Descended to the artist’s granddaughter Judith Ann Merivale (1860–1945) of Oxford, whose executors sold it on 12 April 1946 to Agnew’s (no.4555). There it was bought on 18 February 1947 by Mrs Maxwell Scott (presumably the wife of one of three brothers, Walter (b.1875), Malcolm (b.1883), and Herbert (b.1891) Maxwell Scott) for £18 18s. It is thereafter untraced until it was sold at Mallam’s of Oxford on 14 December 2005, lot 321, for £70 to the current owner.

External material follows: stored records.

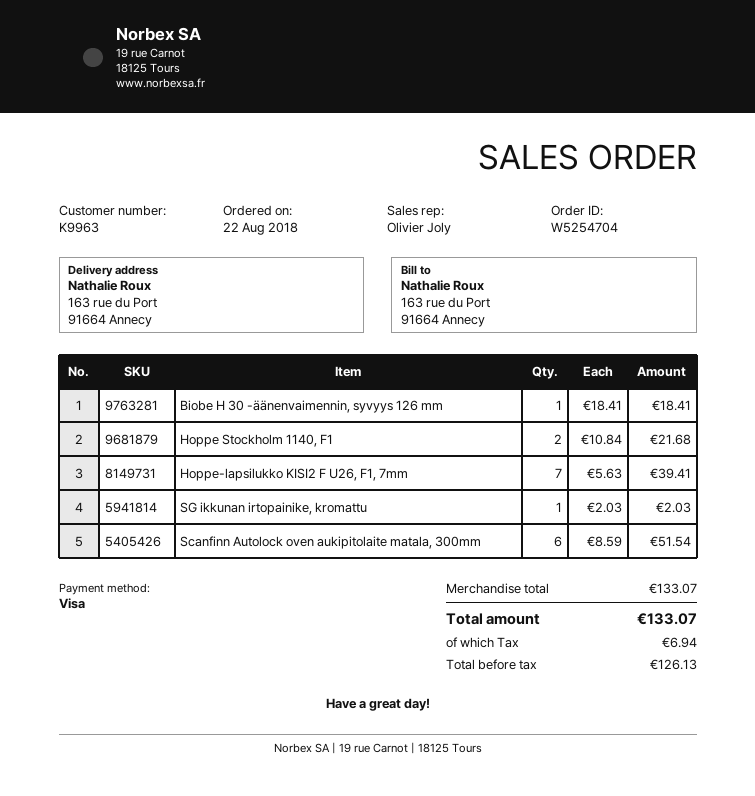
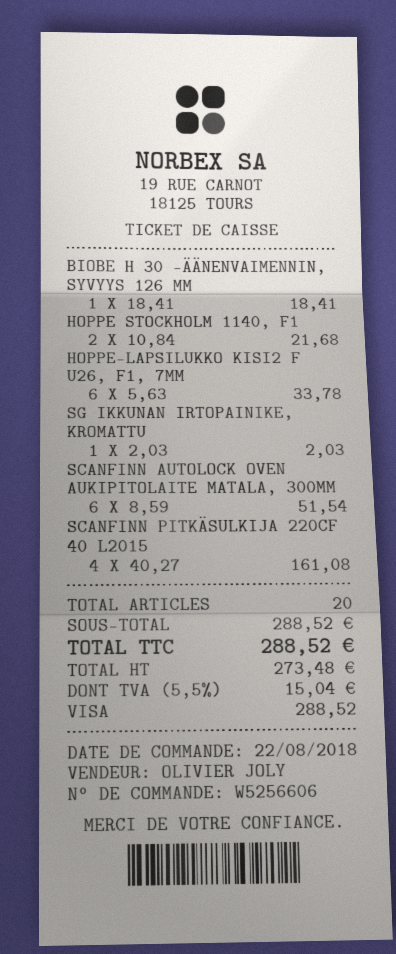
order number: W5254704 -> W5256606
Hoppe-lapsilukko KISI2 F U26, F1, 7mm: 7 x 5.63 = 39.41 -> 6 x 5.63 = 33.78
SCANFINN PITKÄSULKIJA 220CF 40 L2015: none -> 4 x 40.27 = 161.08
subtotal: 133.07 -> 288.52
net: 126.13 -> 273.48
tax: 6.94 -> 15.04
total: 133.07 -> 288.52

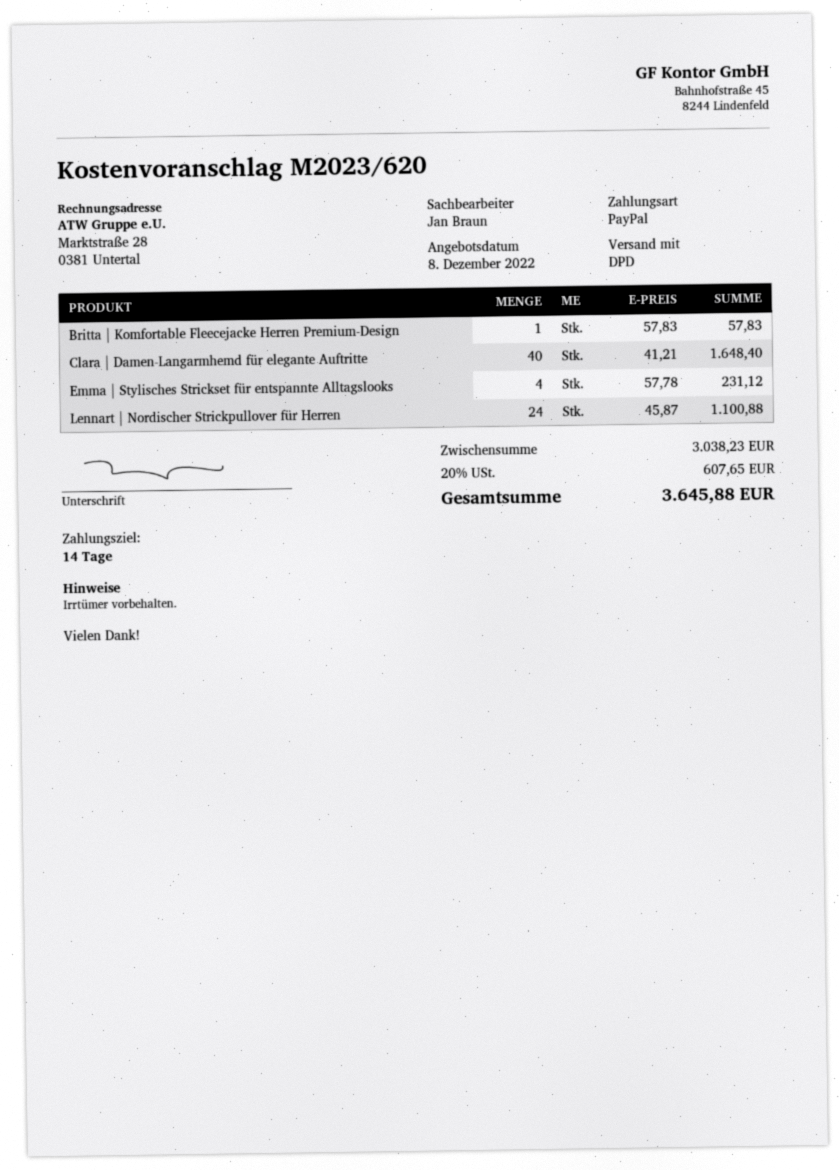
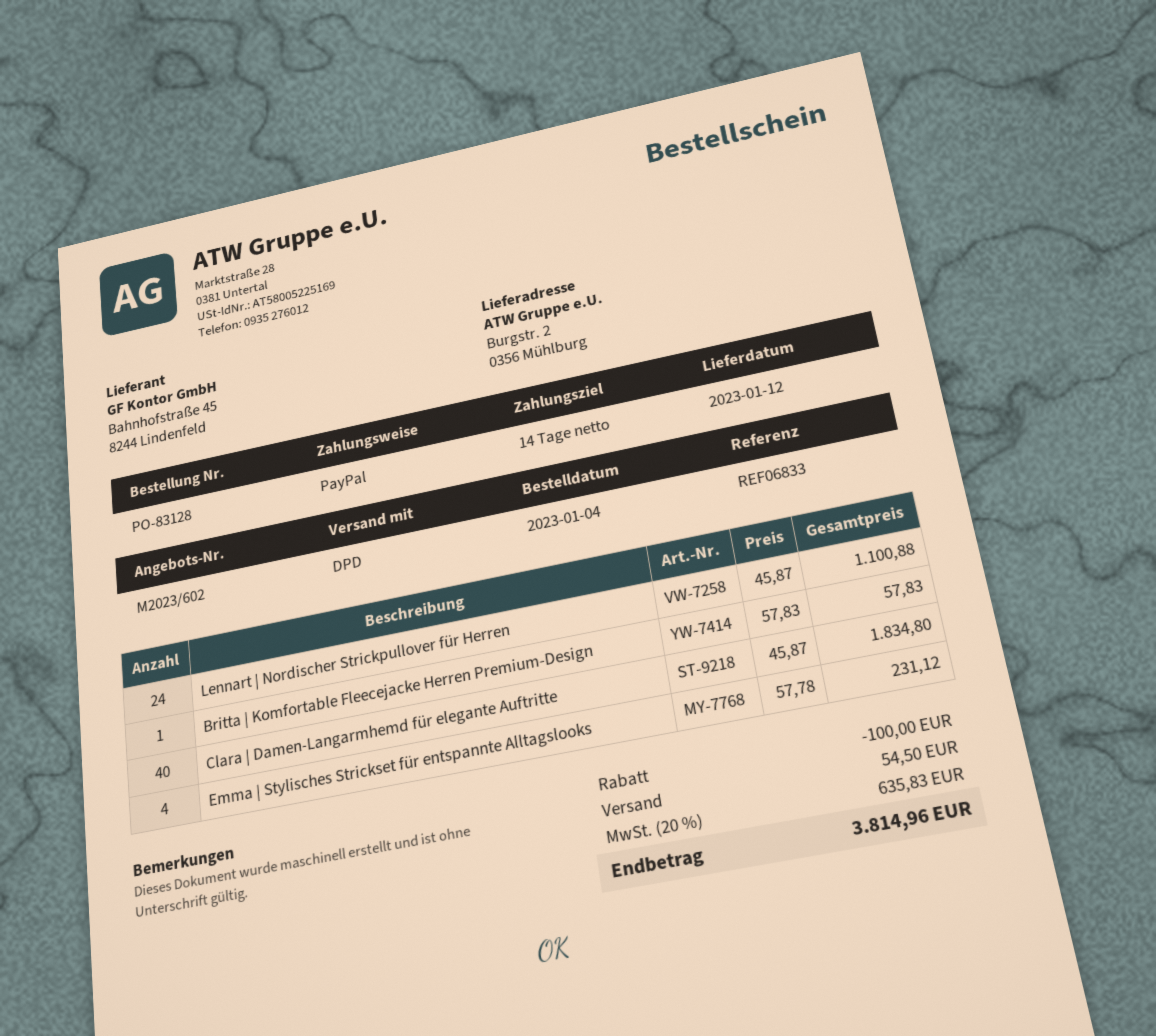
quote number: M2023/620 -> M2023/602
Clara | Damen-Langarmhemd für elegante Auftritte: 40 x 41.21 = 1648.40 -> 40 x 45.87 = 1834.80
discount: none -> 100.00
shipping: none -> 54.50
tax: 20% = 607.65 -> 20% = 635.83
total: 3645.88 -> 3814.96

Associated People & Organisations

Private Collection, 14 December 2005, GBP 70
Mallam's, Oxford, Oxford, 14 December 2005, lot 321
Thomas Agnew & Sons, London, 12 April 1946, no.4555
Judith Ann Merivale (1860 - 1945), Oxford

Comment

This is a copy of a sketch by Towne dated 14 June 1800 (FT622), identified through the inscription here as a view in the New Forest in Hampshire. Drury (Merivale) may herself have visited that area in 1802, as her brother visited Netley Abbey then (see FT601). Possibly this work was one of at least eleven that Towne mounted—perhaps as a series marking the end of Drury’s school career, since in Family Memorials (Exeter, 1881) her daughter Anna Merivale reported that Drury received lessons from Towne at an Exeter school until 1802.

On the back of a 1931 list of some of Judith Merivale’s drawings Paul Oppé wrote in pencil “Louisa Drury a copy after Towne 1802”, and although this note is not obviously connected to anything, it is presumably a hurried record of this drawing.